[PATCH] Documentation/i18n.txt: clarify character encoding support

[Date Prev][Date Next][Thread Prev][Thread Next][Date Index][Thread Index]

 



As a "distributed" VCS, git should better define the encodings of its core
textual data structures, in particular those that are part of the network
protocol.

That git is encoding agnostic is only really true for blob objects. E.g.
the 'non-NUL bytes' requirement of tree and commit objects excludes
UTF-16/32, and the special meaning of '/' in the index file as well as
space and linefeed in commit objects eliminates EBCDIC and other non-ASCII
encodings.

Git expects bytes < 0x80 to be pure ASCII, thus CJK encodings that partly
overlap with the ASCII range are problematic as well. E.g. fmt_ident()
removes trailing 0x5C from user names on the assumption that it is ASCII
'\'. However, there are over 200 GBK double byte codes that end in 0x5C.

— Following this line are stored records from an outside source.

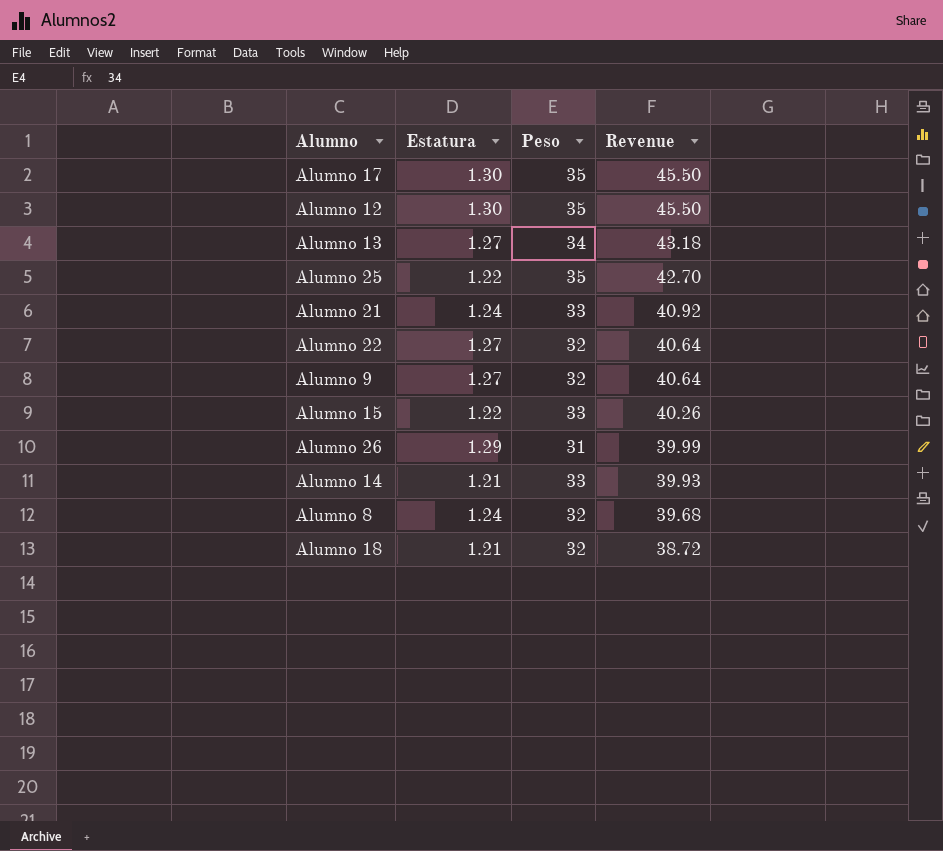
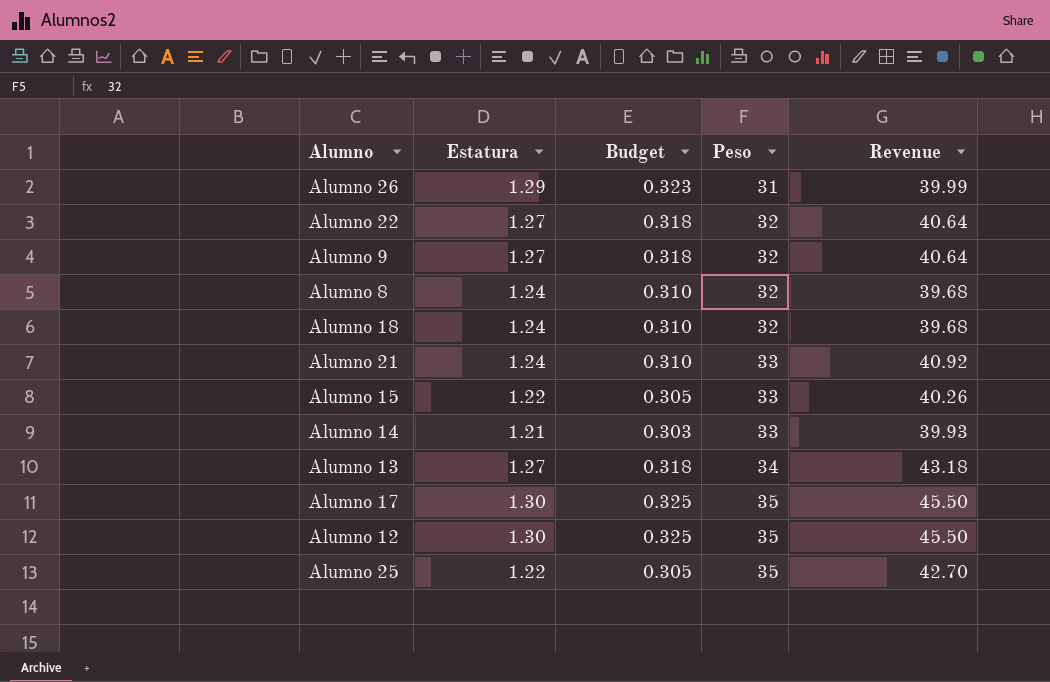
row order: Revenue descending -> Peso ascending
column Budget | formula: none -> [Estatura] * 0.25
Alumno 18 | Estatura: 1.21 -> 1.24
Alumno 18 | Revenue: 38.72 -> 39.68

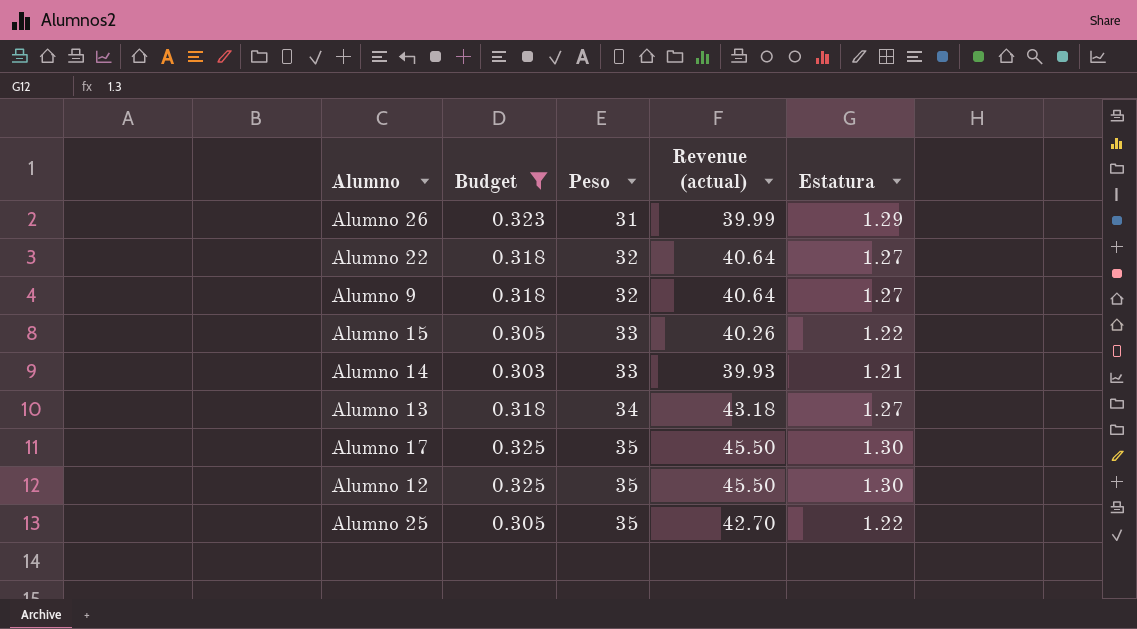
filter: none -> Budget != 0.310
column name: Revenue -> Revenue (actual)
column Estatura | position: 2 -> 5

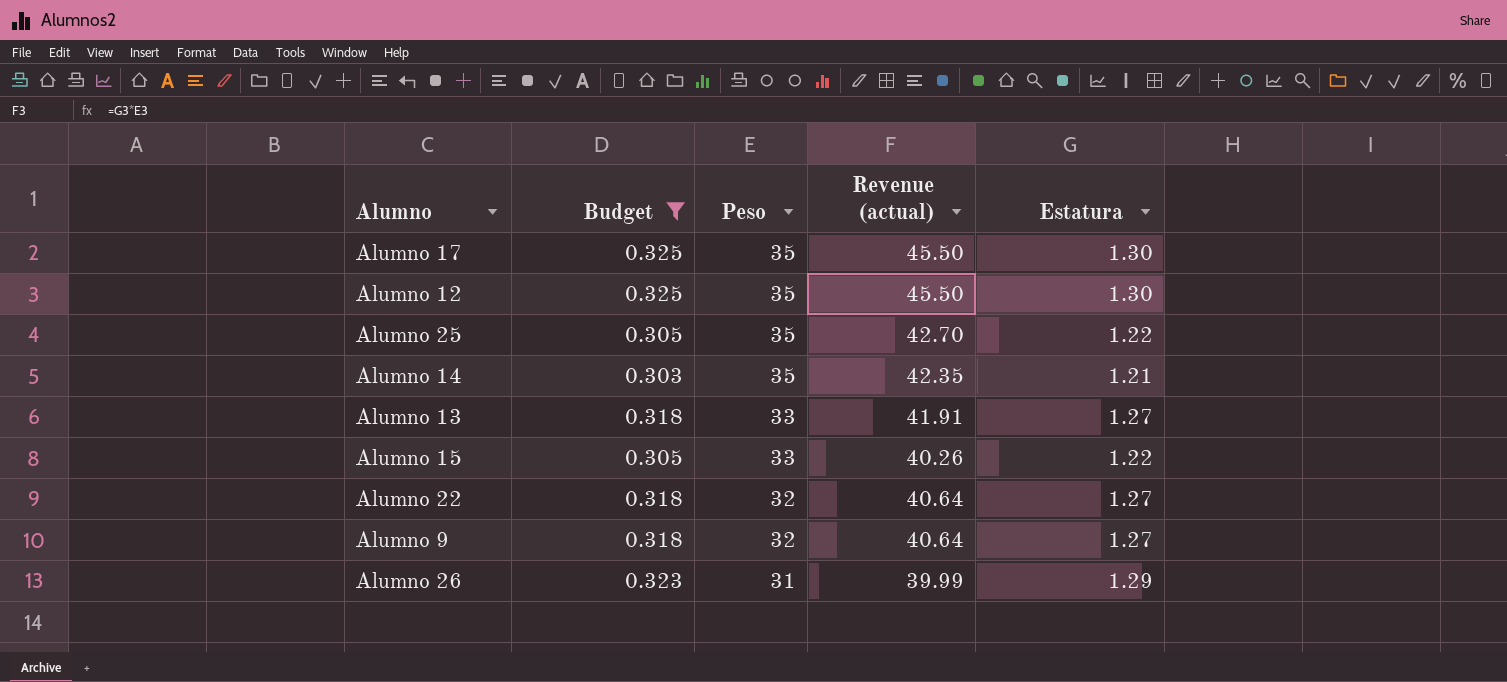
row order: Peso ascending -> Peso descending
Alumno 14 | Peso: 33 -> 35
Alumno 14 | Revenue (actual): 39.93 -> 42.35
Alumno 13 | Peso: 34 -> 33
Alumno 13 | Revenue (actual): 43.18 -> 41.91

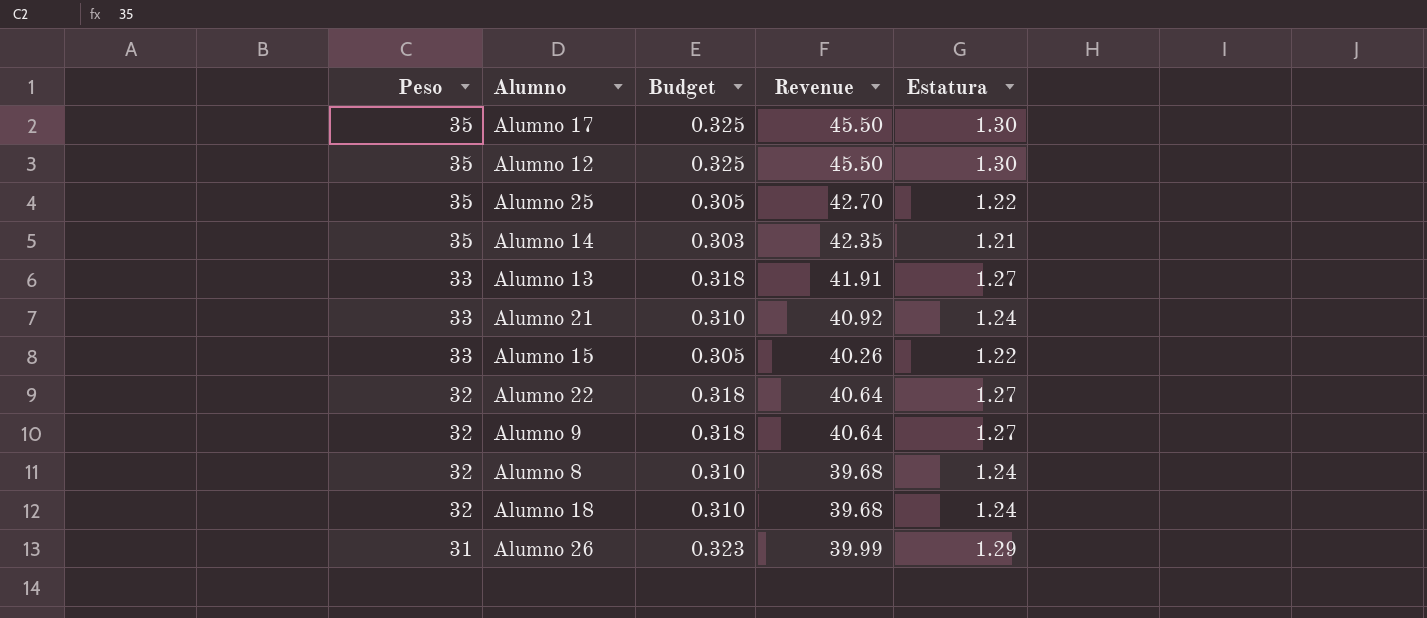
filter: Budget != 0.310 -> none
column Peso | position: 3 -> 1
column name: Revenue (actual) -> Revenue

UTF-8 as default encoding on Linux and respective path translations in the
Mac and Windows versions have established UTF-8 NFC as de-facto standard
for path names.

Update the documentation in i18n.txt to reflect the current status-quo.

Signed-off-by: Karsten Blees <blees@xxxxxxx>
---
 Documentation/i18n.txt | 30 ++++++++++++++++++++----------
 1 file changed, 20 insertions(+), 10 deletions(-)

diff --git a/Documentation/i18n.txt b/Documentation/i18n.txt
index e9a1d5d..e5f6233 100644
--- a/Documentation/i18n.txt
+++ b/Documentation/i18n.txt
@@ -1,18 +1,28 @@
-At the core level, Git is character encoding agnostic.
-
- - The pathnames recorded in the index and in the tree objects
-   are treated as uninterpreted sequences of non-NUL bytes.
-   What readdir(2) returns are what are recorded and compared
-   with the data Git keeps track of, which in turn are expected
-   to be what lstat(2) and creat(2) accepts.  There is no such
-   thing as pathname encoding translation.
+Git is to some extent character encoding agnostic.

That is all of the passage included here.